Le calendrier de la réforme des retraites est quelque peu bouleversé. Alors que le Sénat était censé adopter le texte mercredi, au lendemain la 6e journée de mobilisation contre la réforme des retraites et à la veille d'une réunion intersyndicale, le vote pourrait être repoussé de plusieurs jours.

Reporté dans un premier temps à jeudi soir, il pourrait finalement n'intervenir qu'en milieu de semaine prochaine. Le vice-président Roger Romani (UMP) a en effet prévenu que les sénateurs seraient peut-être amenés à siéger tout le week-end, y compris la nuit.

6 ou 7 amendements de l'heure

En cause, les amendements déposés sur ce texte (plus de 1.200), contre lequel les sénateurs de gauche bataillent longuement. L'opposition mène depuis le début une guérilla dans l'hémicycle, ferraillant alinéa après alinéa. Ce qui a fait dire à la présidente de la commission des Affaires sociales, Muguette Dini (Union centriste): «Je ne vois pas de passage en force.»
Juste avant la conférence des présidents, Gérard Longuet (patrons des sénateurs UMP) a détaillé les temps de parole, qui ne sont pas limités au Sénat, contrairement à l'Assemblée nationale: plus de 44% pour le PCF, 36,9% pour le PS et 3,7% pour l'UMP.

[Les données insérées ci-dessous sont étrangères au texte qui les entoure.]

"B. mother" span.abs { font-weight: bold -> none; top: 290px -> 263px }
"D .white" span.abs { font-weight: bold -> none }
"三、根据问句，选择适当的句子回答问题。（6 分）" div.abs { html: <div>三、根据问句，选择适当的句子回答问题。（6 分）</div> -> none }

La vitesse de travail a été établie à 6 ou 7 amendements à l'heure, selon une source parlementaire. Sur cette base, le débat devrait être prolongé de plusieurs jours pour arriver jusqu'au 33e et dernier article. Le compteur affichait 478 amendements restant lundi en fin d'après-midi.

Le spectre du débat à l'Assemblée

Le spectre de ce qui s'est passé à l'Assemblée nationale est dans tous les esprits. Le président UMP de l'Assemblée, Bernard Accoyer, avait mis fin d'autorité aux explications de vote. Un scénario que souhaiterait éviter Gérard Larcher, dont le mandat s'achève dans un an.

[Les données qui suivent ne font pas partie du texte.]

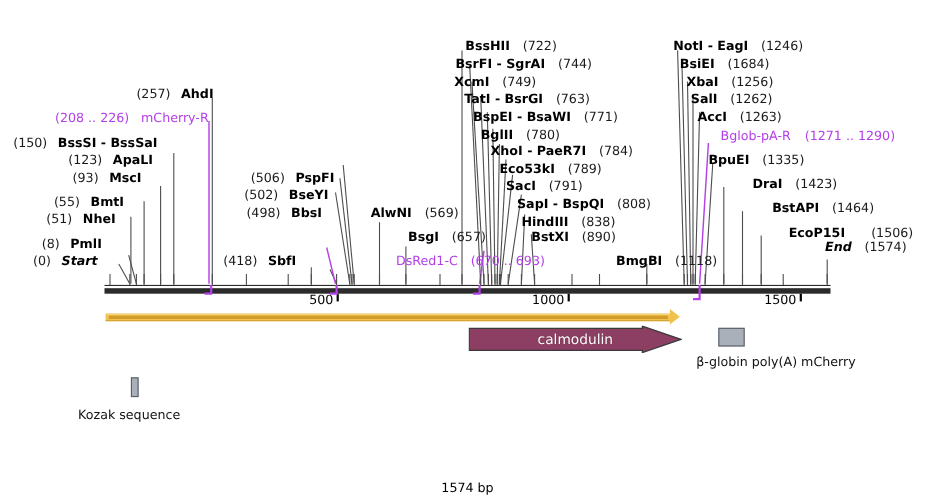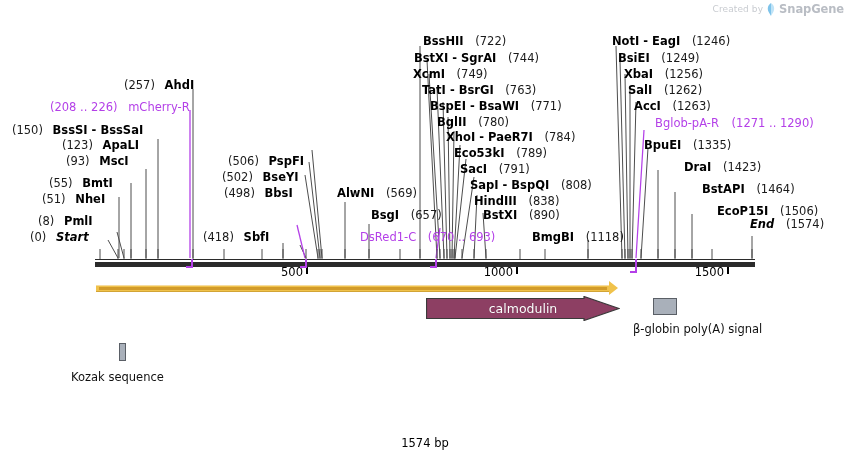"Created by" div.credit { html: <div> <span>Created by</span> <svg> <path></path> <path></path> </svg> <span>SnapGene</span> </div> -> none }
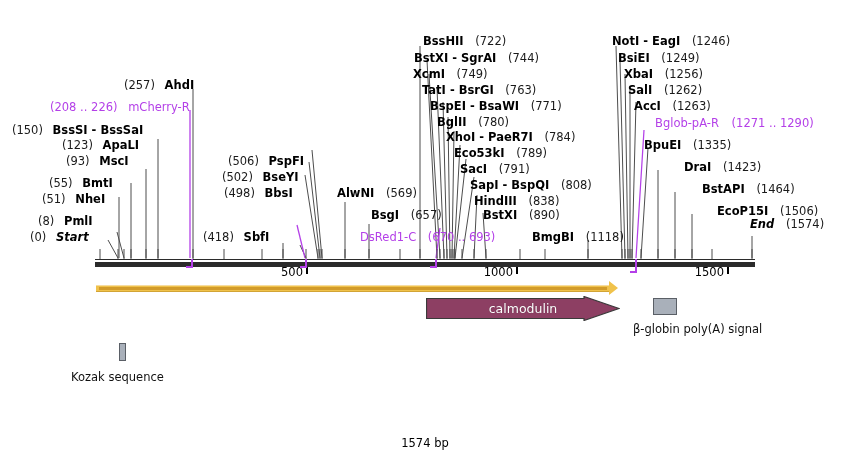"BstXI - SgrAI" span.nm { text: BstXI -> BsrFI }
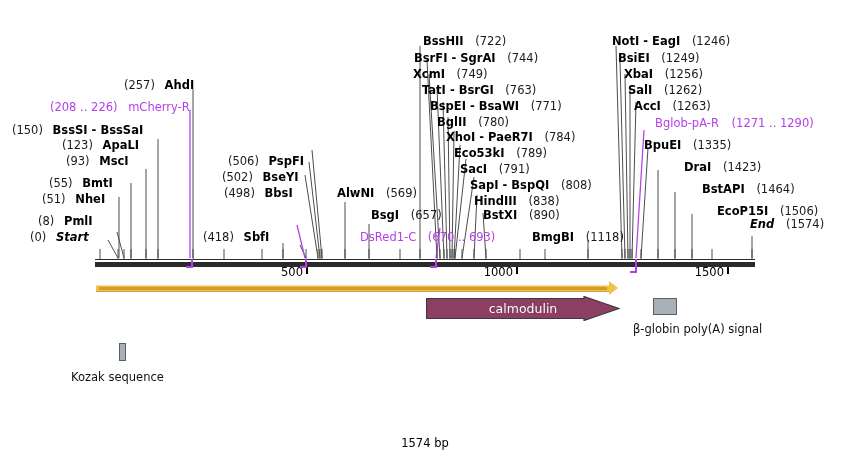"(1249)" span.pos { text: 1249 -> 1684 }
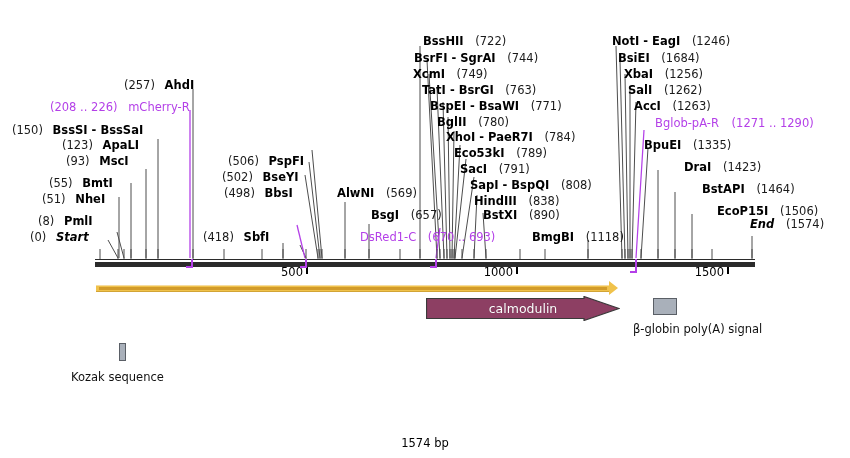"(1506)" span.pos { margin-left: 8px -> 20px }
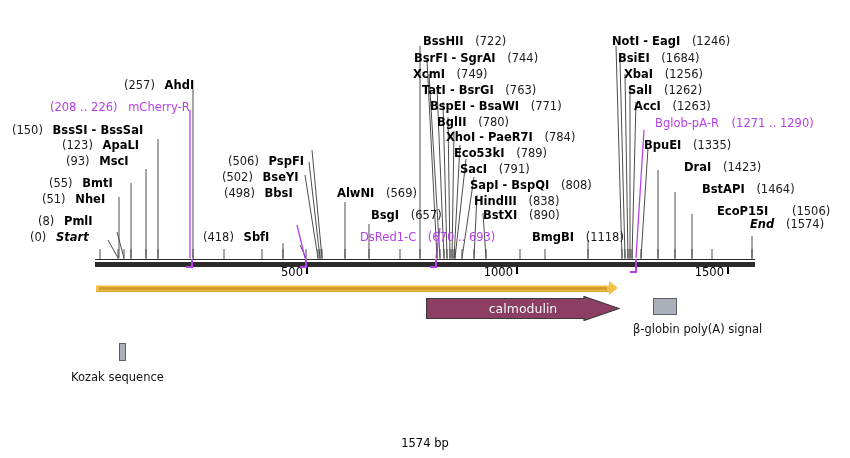"BmgBI (1118)" div.lbl { left: 532px -> 560px }
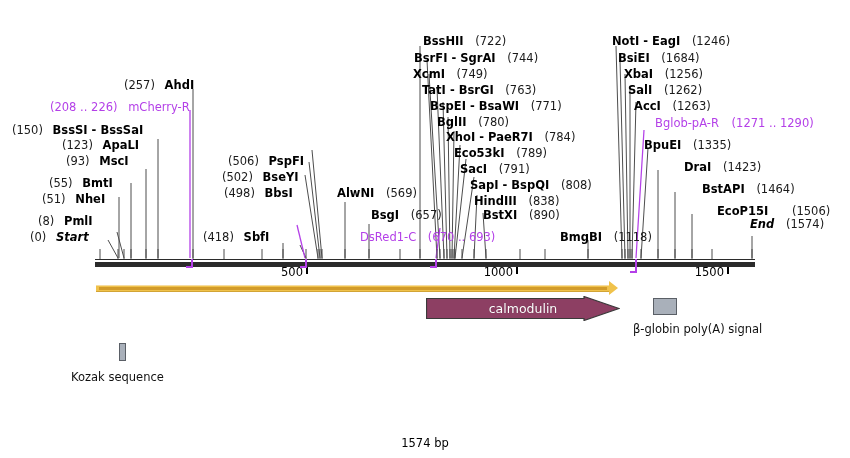"β-globin poly(A) signal" div.feat-caption { text: signal -> mCherry }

«Il n'a été fait aucune demande de vote bloqué ou de clôture des débats, le président Larcher a préconisé que chacun soit responsable», a expliqué Nicole Borvo Cohen-Seat, présidente du groupe communiste et du parti de gauche (CRC-SPG). A aussi été évoquée l'idée «de procéder à un simple vote et de ne faire un vote solennel qu'après la Commission mixte paritaire (CMP, 7 sénateurs, 7 députés)» qui se réunira pour établir une version commune avec l'Assemblée nationale.

Un vote solennel le 28 octobre?

Le vote ordinaire pourrait ainsi intervenir en fin de semaine. La CMP serait alors convoquée en début de semaine prochaine et le vote solennel pourrait avoir lieu au plus tard jeudi 28 octobre, selon Le Monde. Le quotidien rappelle qu'il faudra ensuite attendre que le Conseil constitutionnel, qui devrait être saisi par l'opposition, valide le texte, dans un délai maximum d'un mois, pour que la loi soit promulguée.

Les débats doivent reprendre ce mardi à 14h30.